Abstract
Background/Objectives
Serum polyunsaturated fatty acid (PUFA) composition reflects dietary intake and is related to risks for cardiovascular diseases. We hypothesized that serum n-3 PUFA composition, especially including long-chain n-3 PUFA such as eicosapentaenoic acid (EPA) and docosahexaenoic acid (DHA), is associated with inflammatory status, which is related to increased risk for cardiovascular diseases.
Subjects/Methods
We investigated the relationship between serum PUFA composition and high-sensitivity C-reactive protein (hs-CRP) levels in a cross-sectional study among 1,102 healthy men and women aged 40–74 years who reside in Kobe City. Multiple linear regression models that predict hs-CRP level were prepared to confirm the contribution of serum total n-3 PUFA, long-chain n-3 PUFA, EPA and DHA compositions after adjusting for other PUFAs and atherosclerotic risk factors.
Results
The serum n-3 PUFA, particularly long-chain n-3 PUFA, compositions were inversely associated with the hs-CRP levels.
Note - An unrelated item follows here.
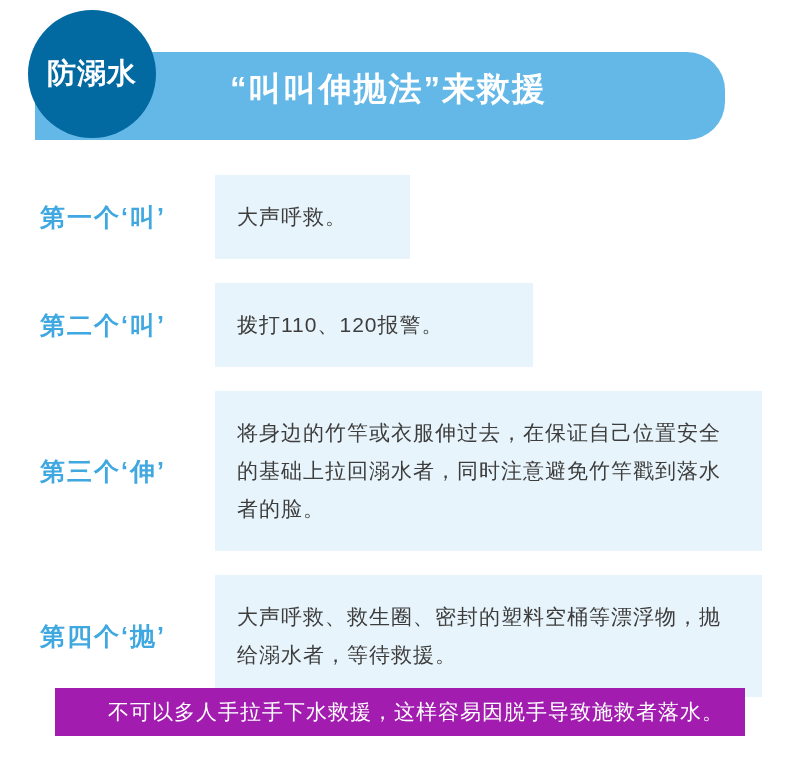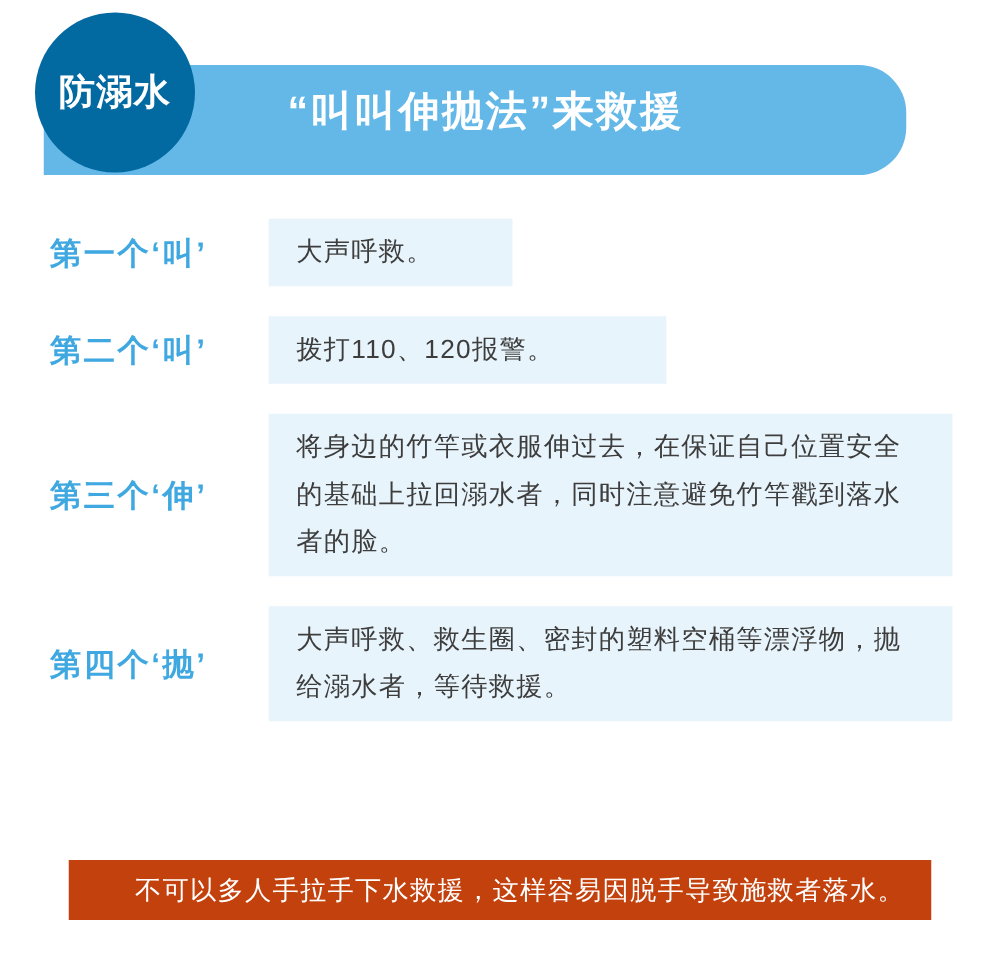"大声呼救。" .step-body { padding: 8px 22px -> 23px 22px }
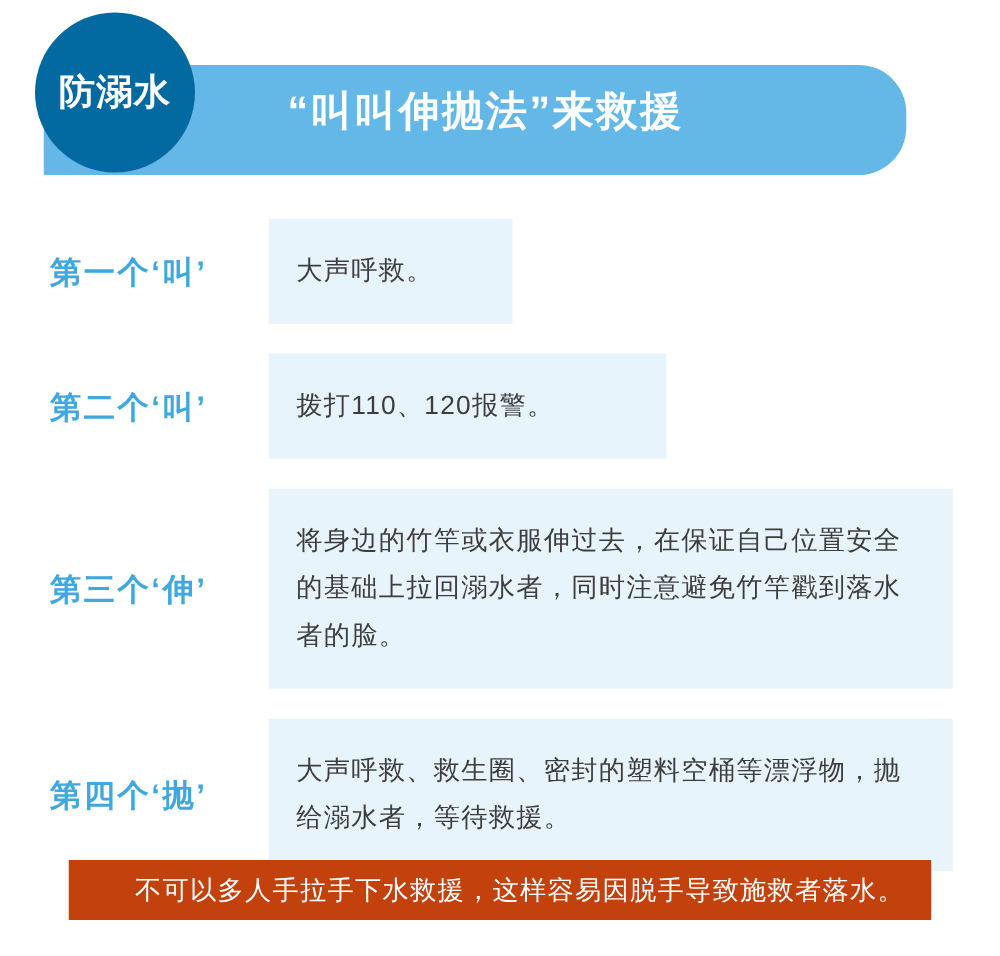"不可以多人手拉手下水救援，这样容易因脱手导致施救者落水。" .footer-note { background: #c2410c -> #a21caf }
The standardized regression coefficient was −0.089 (p < 0.01) for total n-3 PUFA, −0.091 (p < 0.01) for long-chain n-3 PUFA, −0.071 (p = 0.03) for EPA, and −0.068 (p = 0.04) for DHA. The n-6 PUFA compositions were also inversely associated with the hs-CRP levels (−0.169 [p < 0.01] for total n-6 PUFA and −0.159 [p < 0.01] for linoleic acid).
Conclusions
The serum n-3 PUFA compositions were inversely related with the hs-CRP levels, similar associations were also observed in n-6 PUFA compositions. Our results suggest that dietary PUFA intake was inversely associated with attenuated inflammation in healthy Japanese population.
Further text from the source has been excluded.